(THE TASK)
Transcribe the data in full and exactly, omitting any pictures.

Excerpts from a dataset:
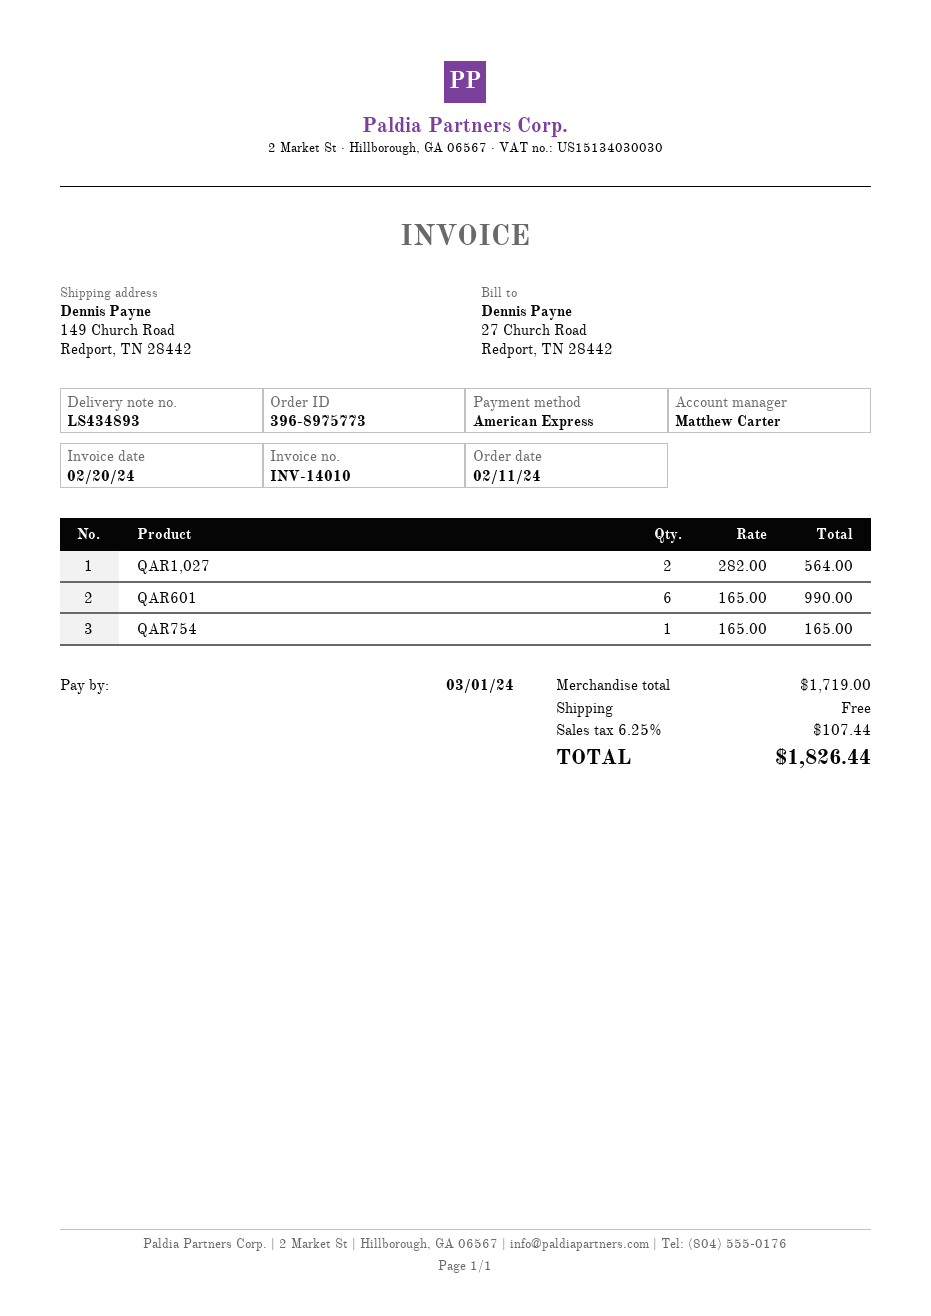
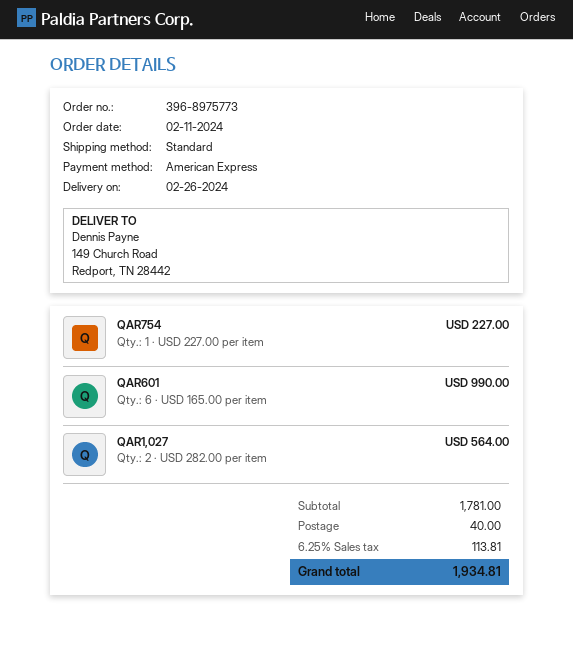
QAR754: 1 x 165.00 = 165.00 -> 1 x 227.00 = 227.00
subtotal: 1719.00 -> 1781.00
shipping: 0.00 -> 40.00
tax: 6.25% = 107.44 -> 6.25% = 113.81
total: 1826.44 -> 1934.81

(REPLY)
QAR754: 1 x 165.00 = 165.00 -> 1 x 227.00 = 227.00
subtotal: 1719.00 -> 1781.00
shipping: 0.00 -> 40.00
tax: 6.25% = 107.44 -> 6.25% = 113.81
total: 1826.44 -> 1934.81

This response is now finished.